À cela s’ajoute la souffrance liée à l’errance médicale. De nombreux patients se voient prescrire des traitements symptomatiques sans que la cause profonde de leur état ne soit identifiée. Certains finissent par douter d’eux-mêmes, se persuadant que leurs troubles sont « dans la tête ». D’autres abandonnent la quête d’un diagnostic, faute d’écoute ou d’explication convaincante.
Le basculement vers un régime sans gluten, en cas de diagnostic confirmé, permet dans la majorité des cas une amélioration significative des symptômes, une normalisation biologique, et une prévention des complications à long terme.
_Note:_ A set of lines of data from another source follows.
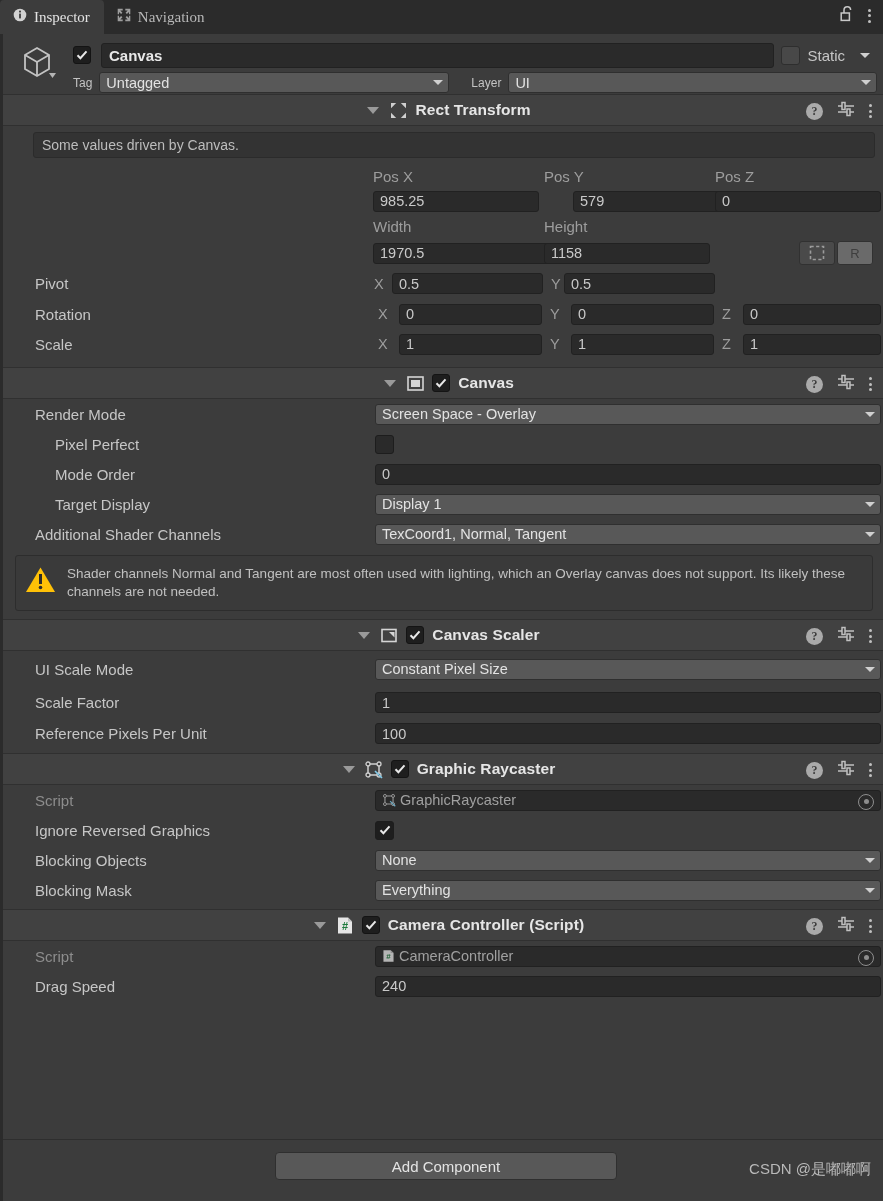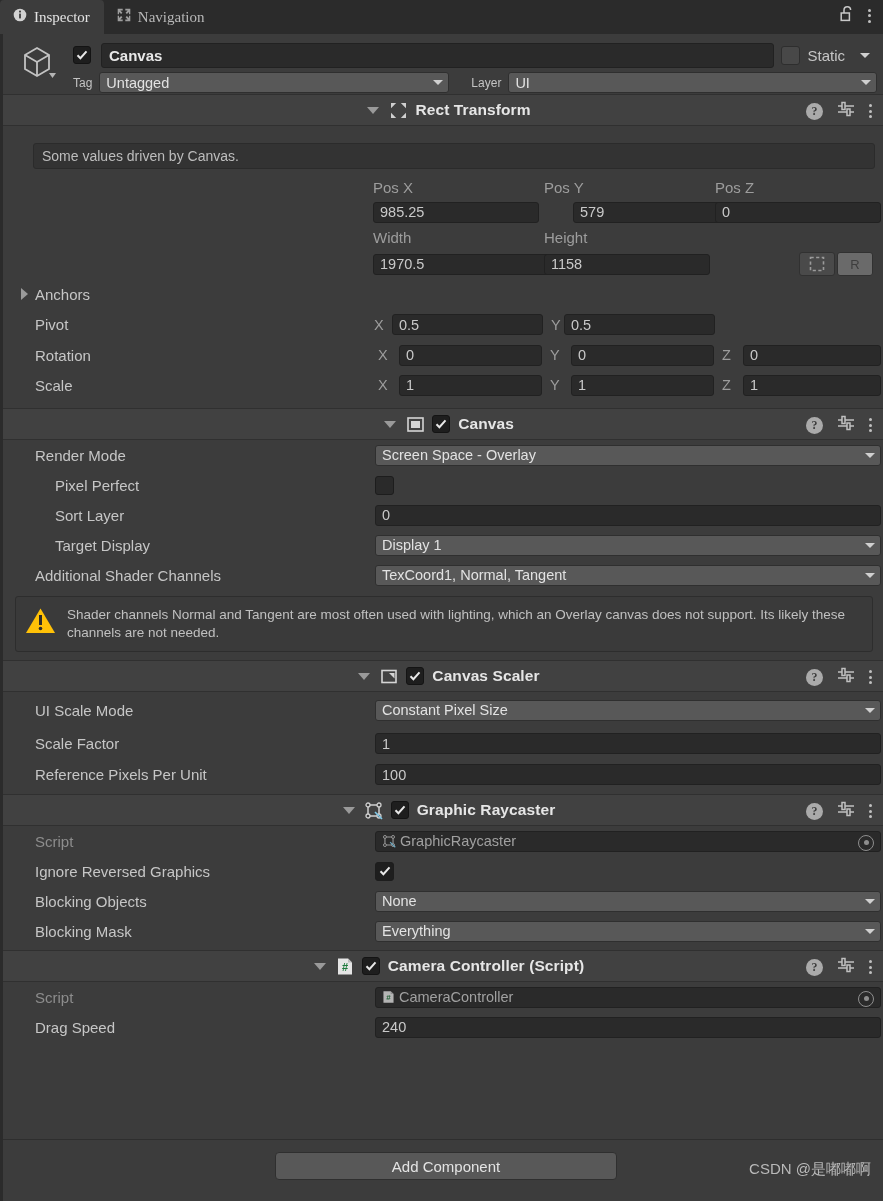"Some values driven by Canvas." div.helpbox { margin-top: 17px -> 6px }
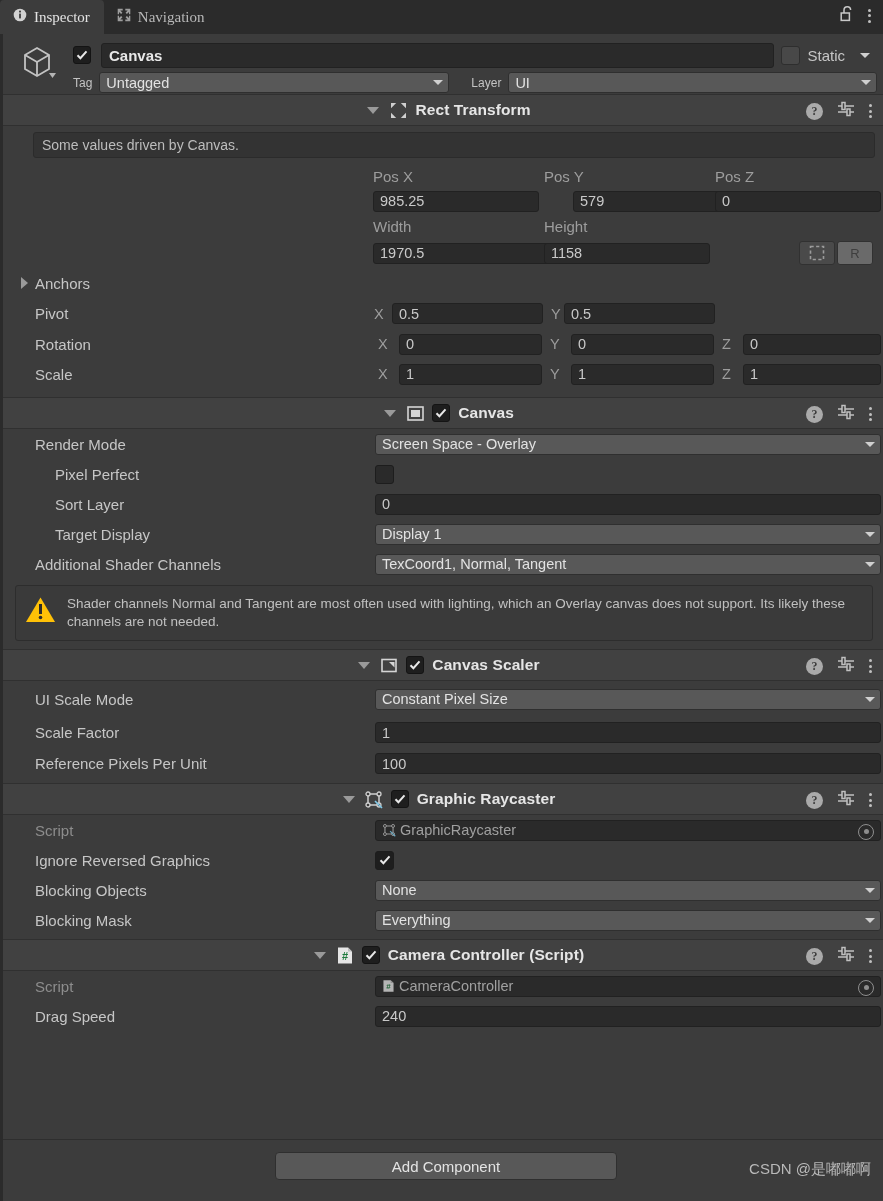"Anchors" div.row { html: <div> <span></span> <span>Anchors</span> </div> -> none }
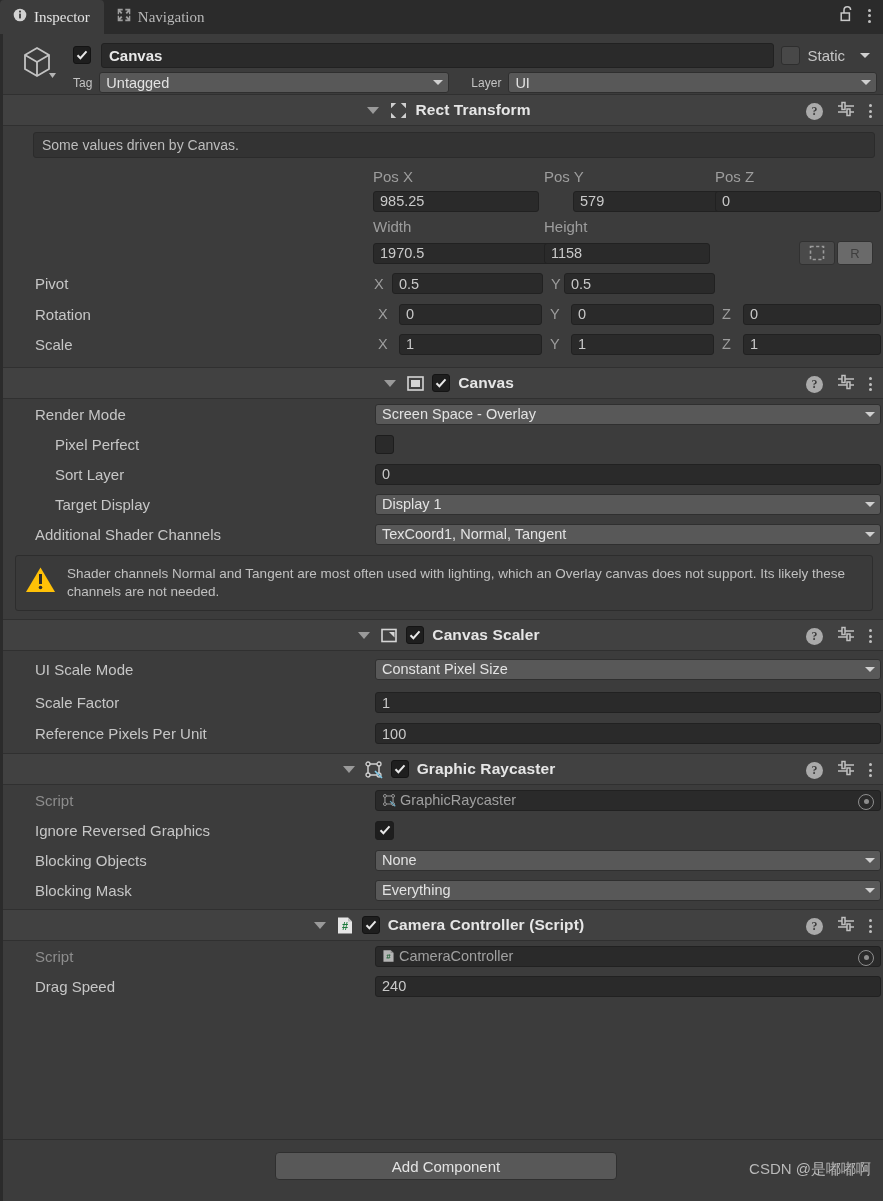"Sort Layer" span.lbl { text: Sort Layer -> Mode Order }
Vers une meilleure détection des troubles liés au gluten
Pour réduire le sous-diagnostic, plusieurs pistes sont à envisager. D’abord, renforcer la formation des professionnels de santé à la diversité des présentations cliniques. Ensuite, intégrer plus systématiquement la maladie cœliaque dans le raisonnement médical face à des tableaux atypiques : anémie ferriprive inexpliquée, fatigue persistante, troubles digestifs chroniques, ostéoporose précoce, retard de croissance.
Le dépistage ciblé dans les populations à risque, y compris les proches de patients cœliaques, constitue également une stratégie à haut rendement. Enfin, le développement d’outils diagnostiques plus accessibles en première ligne — tests rapides, sérologies en cabinet — pourrait faciliter une prise en charge plus précoce.
Au-delà des médecins, une meilleure information du grand public sur la maladie et ses symptômes est également nécessaire. Car dans bien des cas, ce sont les patients eux-mêmes qui, par leur vigilance, orientent leur praticien vers la bonne piste.